TASK ITEM:
The required answer is an exact copy of every line from the beginning of the entries through the line with "position:absolute; left:558px; top:88px;", with all pictures omitted.

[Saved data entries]
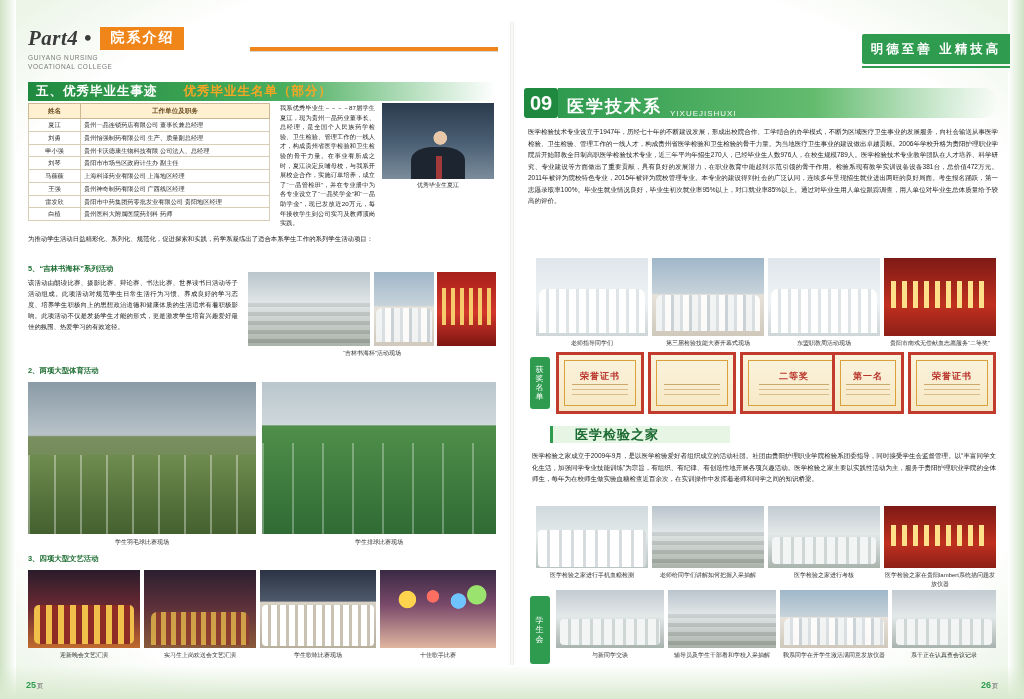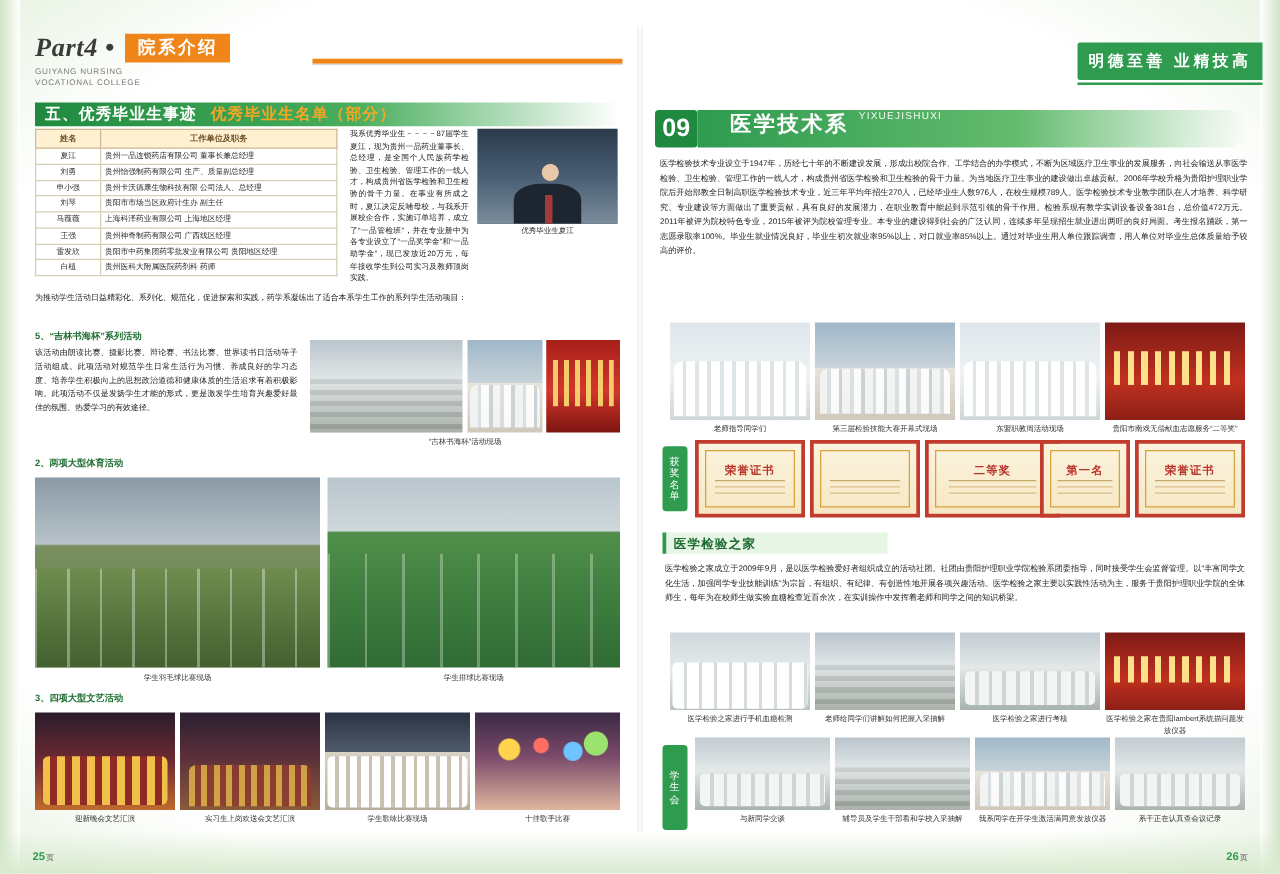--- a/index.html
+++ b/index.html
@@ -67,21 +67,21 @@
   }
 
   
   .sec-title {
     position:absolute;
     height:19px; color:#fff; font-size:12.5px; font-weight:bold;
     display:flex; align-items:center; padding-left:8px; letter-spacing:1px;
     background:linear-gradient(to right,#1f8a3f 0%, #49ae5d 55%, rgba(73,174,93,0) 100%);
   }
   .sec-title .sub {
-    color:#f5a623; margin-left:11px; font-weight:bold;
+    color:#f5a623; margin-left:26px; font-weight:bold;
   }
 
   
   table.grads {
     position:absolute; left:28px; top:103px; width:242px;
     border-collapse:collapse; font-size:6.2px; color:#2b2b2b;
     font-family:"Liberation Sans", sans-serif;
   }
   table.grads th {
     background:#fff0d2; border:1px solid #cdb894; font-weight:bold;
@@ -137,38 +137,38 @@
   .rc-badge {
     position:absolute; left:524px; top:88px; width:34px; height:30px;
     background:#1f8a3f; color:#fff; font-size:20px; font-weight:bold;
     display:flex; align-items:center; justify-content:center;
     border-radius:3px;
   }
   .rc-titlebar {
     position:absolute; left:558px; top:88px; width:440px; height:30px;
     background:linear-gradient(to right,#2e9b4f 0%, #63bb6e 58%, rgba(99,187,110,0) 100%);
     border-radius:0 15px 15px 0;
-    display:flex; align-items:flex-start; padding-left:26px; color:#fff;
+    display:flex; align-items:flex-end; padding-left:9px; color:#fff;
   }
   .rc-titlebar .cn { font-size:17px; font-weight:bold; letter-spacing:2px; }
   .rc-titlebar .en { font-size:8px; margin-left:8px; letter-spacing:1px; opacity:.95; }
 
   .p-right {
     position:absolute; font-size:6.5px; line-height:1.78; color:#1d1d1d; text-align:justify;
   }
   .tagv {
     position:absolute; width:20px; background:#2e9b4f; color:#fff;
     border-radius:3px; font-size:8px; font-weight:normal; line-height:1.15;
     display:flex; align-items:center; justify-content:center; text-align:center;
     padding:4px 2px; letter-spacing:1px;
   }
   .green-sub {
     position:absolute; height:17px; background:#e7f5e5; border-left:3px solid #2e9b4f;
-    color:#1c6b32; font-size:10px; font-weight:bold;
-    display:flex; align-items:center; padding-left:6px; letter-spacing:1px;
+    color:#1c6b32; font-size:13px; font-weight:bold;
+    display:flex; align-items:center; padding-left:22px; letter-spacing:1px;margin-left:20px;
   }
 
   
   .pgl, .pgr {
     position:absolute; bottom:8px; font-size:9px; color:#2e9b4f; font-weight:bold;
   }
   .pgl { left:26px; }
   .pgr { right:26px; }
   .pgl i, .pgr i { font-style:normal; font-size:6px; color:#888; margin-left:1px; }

TASK ANSWER:
--- a/index.html
+++ b/index.html
@@ -67,21 +67,21 @@
   }
 
   
   .sec-title {
     position:absolute;
     height:19px; color:#fff; font-size:12.5px; font-weight:bold;
     display:flex; align-items:center; padding-left:8px; letter-spacing:1px;
     background:linear-gradient(to right,#1f8a3f 0%, #49ae5d 55%, rgba(73,174,93,0) 100%);
   }
   .sec-title .sub {
-    color:#f5a623; margin-left:11px; font-weight:bold;
+    color:#f5a623; margin-left:26px; font-weight:bold;
   }
 
   
   table.grads {
     position:absolute; left:28px; top:103px; width:242px;
     border-collapse:collapse; font-size:6.2px; color:#2b2b2b;
     font-family:"Liberation Sans", sans-serif;
   }
   table.grads th {
     background:#fff0d2; border:1px solid #cdb894; font-weight:bold;
@@ -137,38 +137,38 @@
   .rc-badge {
     position:absolute; left:524px; top:88px; width:34px; height:30px;
     background:#1f8a3f; color:#fff; font-size:20px; font-weight:bold;
     display:flex; align-items:center; justify-content:center;
     border-radius:3px;
   }
   .rc-titlebar {
     position:absolute; left:558px; top:88px; width:440px; height:30px;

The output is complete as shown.